RE: [PATCH v7 6/8] mm: zswap: Support mTHP swapout in zswap_store().

[Date Prev][Date Next][Thread Prev][Thread Next][Date Index][Thread Index]

 



> -----Original Message-----
> From: Yosry Ahmed <yosryahmed@xxxxxxxxxx>
> Sent: Thursday, September 26, 2024 10:20 AM
> To: Sridhar, Kanchana P <kanchana.p.sridhar@xxxxxxxxx>
> Cc: Johannes Weiner <hannes@xxxxxxxxxxx>; linux-kernel@xxxxxxxxxxxxxxx;
> linux-mm@xxxxxxxxx; nphamcs@xxxxxxxxx; chengming.zhou@xxxxxxxxx;
> usamaarif642@xxxxxxxxx; shakeel.butt@xxxxxxxxx; ryan.roberts@xxxxxxx;
> Huang, Ying <ying.huang@xxxxxxxxx>; 21cnbao@xxxxxxxxx; akpm@linux-
> foundation.org; Zou, Nanhai <nanhai.zou@xxxxxxxxx>; Feghali, Wajdi K
> <wajdi.k.feghali@xxxxxxxxx>; Gopal, Vinodh <vinodh.gopal@xxxxxxxxx>
> Subject: Re: [PATCH v7 6/8] mm: zswap: Support mTHP swapout in
> zswap_store().
> 
> On Thu, Sep 26, 2024 at 9:40 AM Sridhar, Kanchana P
> <kanchana.p.sridhar@xxxxxxxxx> wrote:
> >
> > > -----Original Message-----
> > > From: Yosry Ahmed <yosryahmed@xxxxxxxxxx>
> > > Sent: Wednesday, September 25, 2024 9:52 PM
> > > To: Sridhar, Kanchana P <kanchana.p.sridhar@xxxxxxxxx>
> > > Cc: Johannes Weiner <hannes@xxxxxxxxxxx>; linux-
> kernel@xxxxxxxxxxxxxxx;
> > > linux-mm@xxxxxxxxx; nphamcs@xxxxxxxxx; chengming.zhou@xxxxxxxxx;
> > > usamaarif642@xxxxxxxxx; shakeel.butt@xxxxxxxxx;
> ryan.roberts@xxxxxxx;
> > > Huang, Ying <ying.huang@xxxxxxxxx>; 21cnbao@xxxxxxxxx; akpm@linux-
> > > foundation.org; Zou, Nanhai <nanhai.zou@xxxxxxxxx>; Feghali, Wajdi K
> > > <wajdi.k.feghali@xxxxxxxxx>; Gopal, Vinodh <vinodh.gopal@xxxxxxxxx>
> > > Subject: Re: [PATCH v7 6/8] mm: zswap: Support mTHP swapout in
> > > zswap_store().
> > >
> > > [..]
> > > >
> > > > One thing I realized while reworking the patches for the batched checks
> is:
> > > > within zswap_store_page(), we set the entry->objcg and entry->pool
> before
> > > > adding it to the xarray.
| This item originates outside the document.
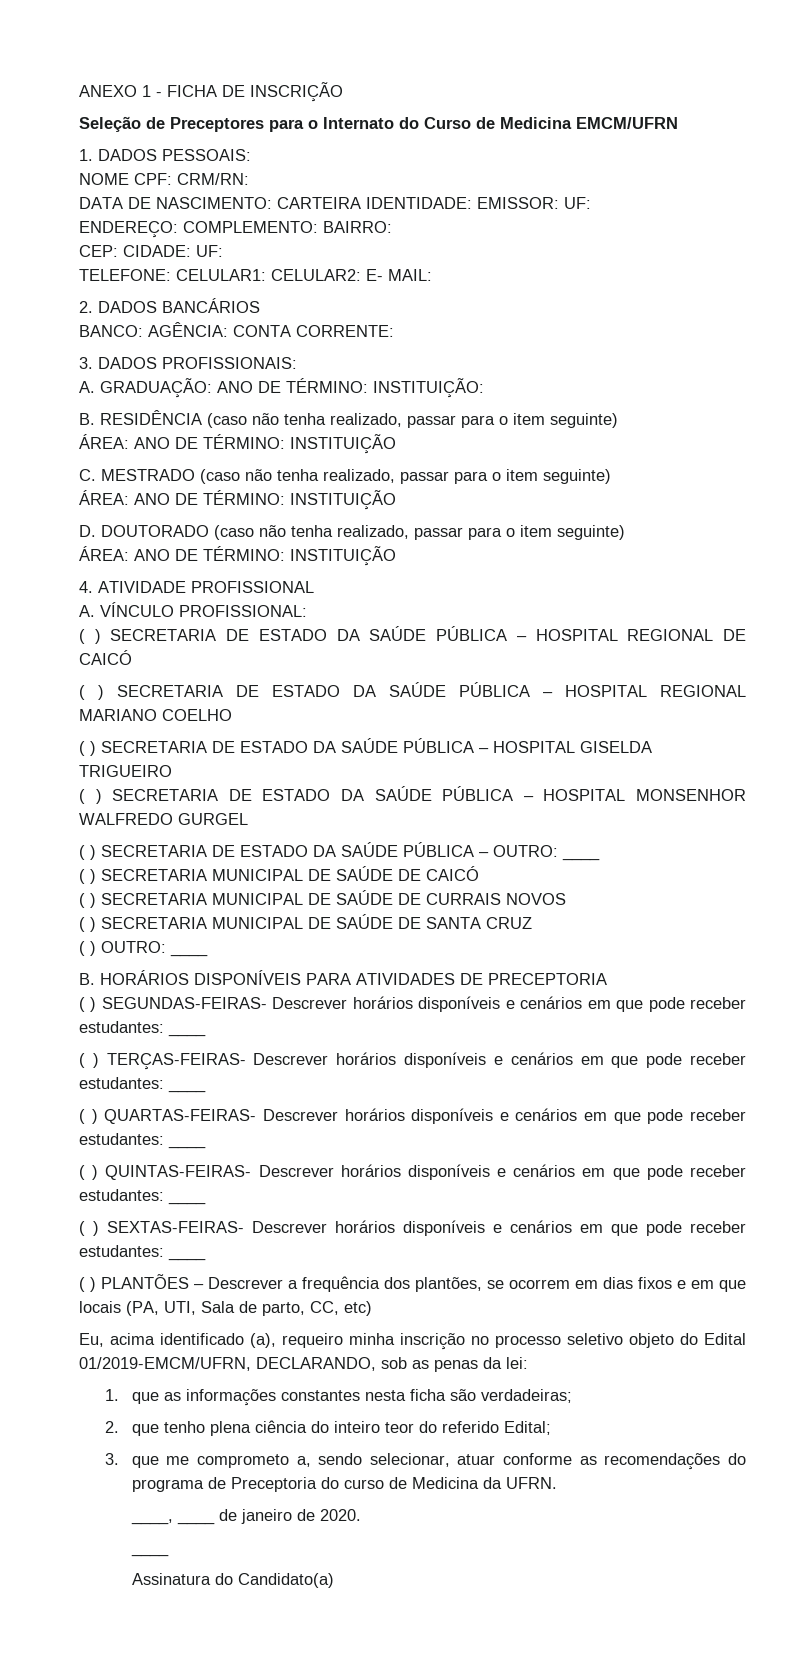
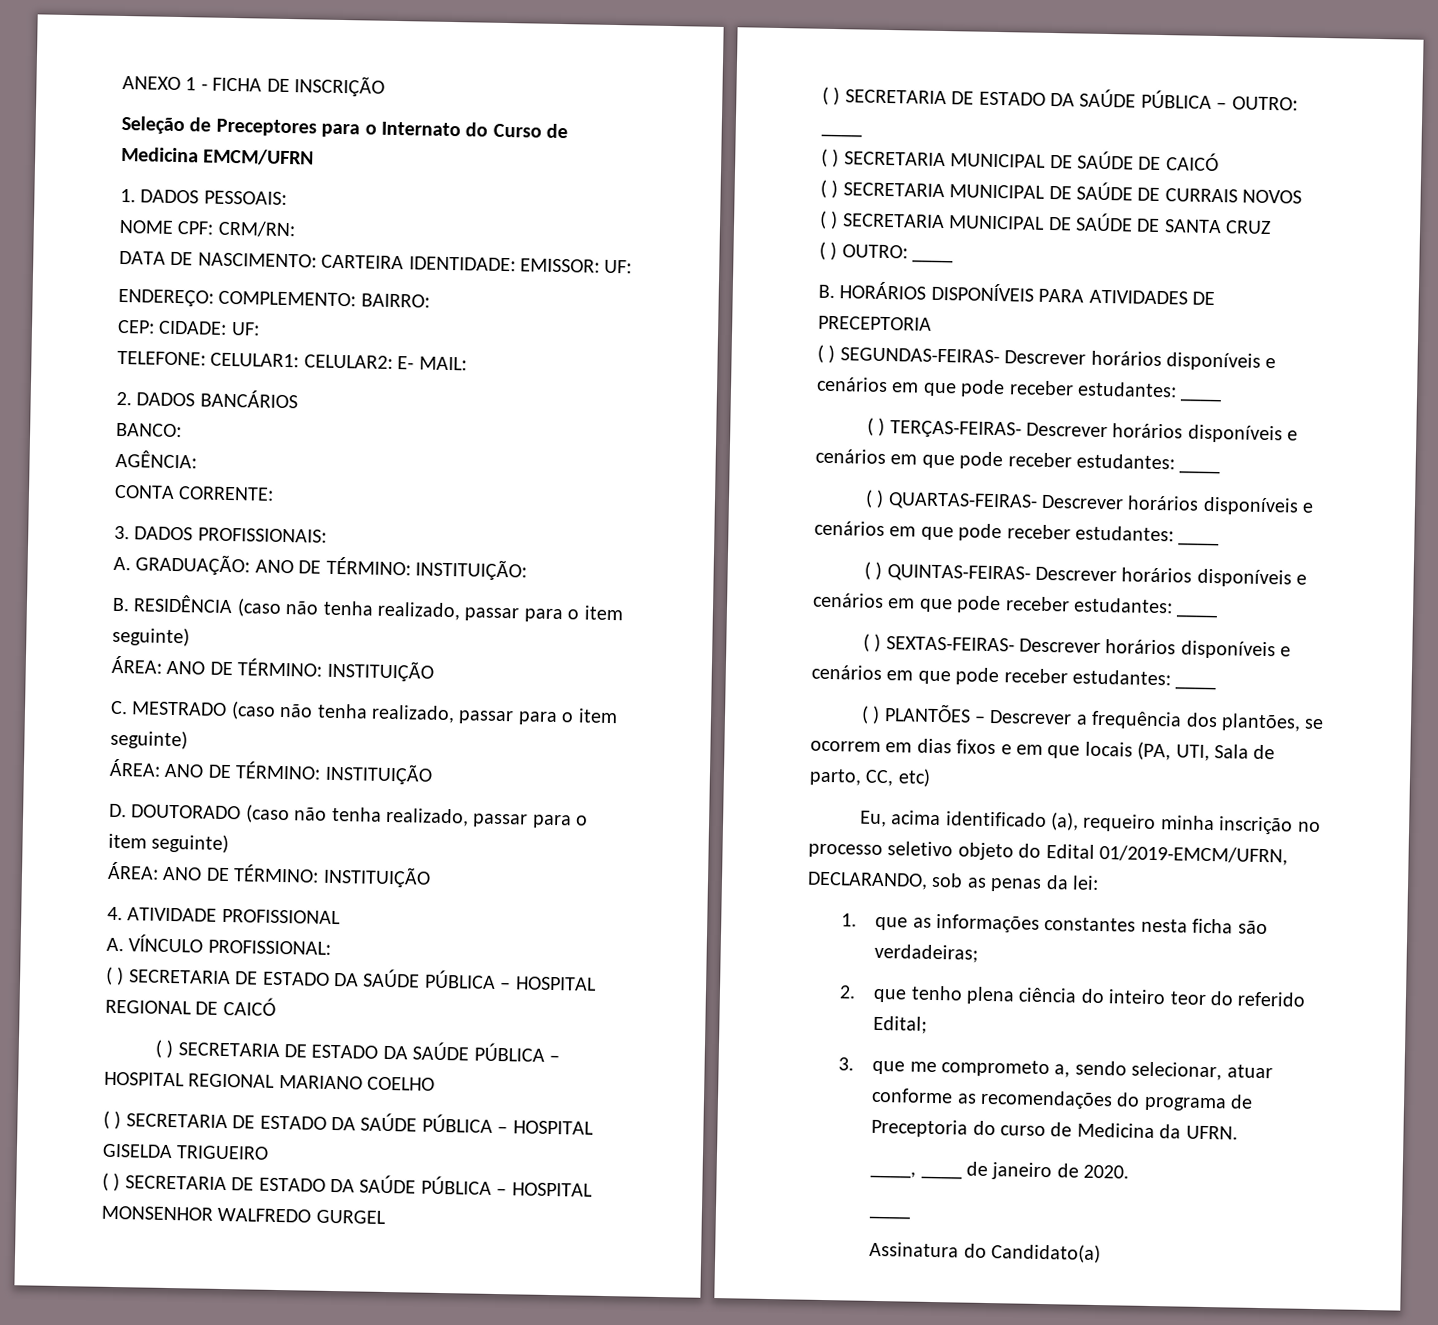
- BANCO: AGÊNCIA: CONTA CORRENTE:
+ BANCO:
+ AGÊNCIA:
+ CONTA CORRENTE:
Given this, wouldn't it be safer to get the objcg
> > > > and pool reference per sub-page, locally in zswap_store_page(), rather
> than
> > > > obtaining batched references at the end if the store is successful? If we
> > > want
> > > > zswap_store_page() to be self-contained and correct as far as the entry
> > > > being created and added to the xarray, it seems like the right thing to
> do?
> > > > I am a bit apprehensive about the entry being added to the xarray
> without
> > > > a reference obtained on the objcg and pool, because any page-
> > > faults/writeback
> > > > that occur on sub-pages added to the xarray before the entire folio has
> been
> > > > stored, would run into issues.
> > >
> > > We definitely should not obtain references to the pool and objcg after
> > > initializing the entries with them. We can obtain all references in
> > > zswap_store() before zswap_store_page(). IOW, the batching in this
> > > case should be done before the per-page operations, not after.
> >
> > Thanks Yosry. IIUC, we should obtain all references to the objcg and to the
> > zswap_pool at the start of zswap_store.
> >
> > In the case of error on any sub-page, we will unwind state for potentially
> > only the stored pages or the entire folio if it happened to already be in
> zswap
> > and is being re-written. We might need some additional book-keeping to
> > keep track of which sub-pages were found in the xarray and
> zswap_entry_free()
> > got called (nr_sb). Assuming I define a new "obj_cgroup_put_many()", I
> would need
> > to call this with (folio_nr_pages() - nr_sb).
> >
> > As far as zswap_pool_get(), there is some added complexity if we want to
> > keep the existing implementation that calls "percpu_ref_tryget()", and
> assuming
> > this is extended to provide a new "zswap_pool_get_many()" that calls
> > "percpu_ref_tryget_many()". Is there a reason we use percpu_ref_tryget()
> instead
> > of percpu_ref_get()? Reason I ask is, with tryget(), if for some reason the
> pool->ref
> > is 0, no further increments will be made. If so, upon unwinding state in
> > zswap_store(), I would need to special-case to catch this before calling a
> new
> > "zswap_pool_put_many()".
> >
> > Things could be a little simpler if zswap_pool_get() can use
> "percpu_ref_get()"
> > which will always increment the refcount. Since the zswap pool->ref is
> initialized
> > to "1", this seems Ok, but I don't know if there will be unintended
> consequences.
> >
> > Can you please advise on what is the simplest/cleanest approach:
> >
> > 1) Proceed with the above changes without changing percpu_ref_tryget in
> >      zswap_pool_get. Needs special-casing in zswap_store to detect pool-
> >ref
> >     being "0" before calling zswap_pool_put[_many].
> 
> My assumption is that we can reorder the code such that if
> zswap_pool_get_many() fails we don't call zswap_pool_put_many() to
> begin with (e.g. jump to a label after zswap_pool_put_many()).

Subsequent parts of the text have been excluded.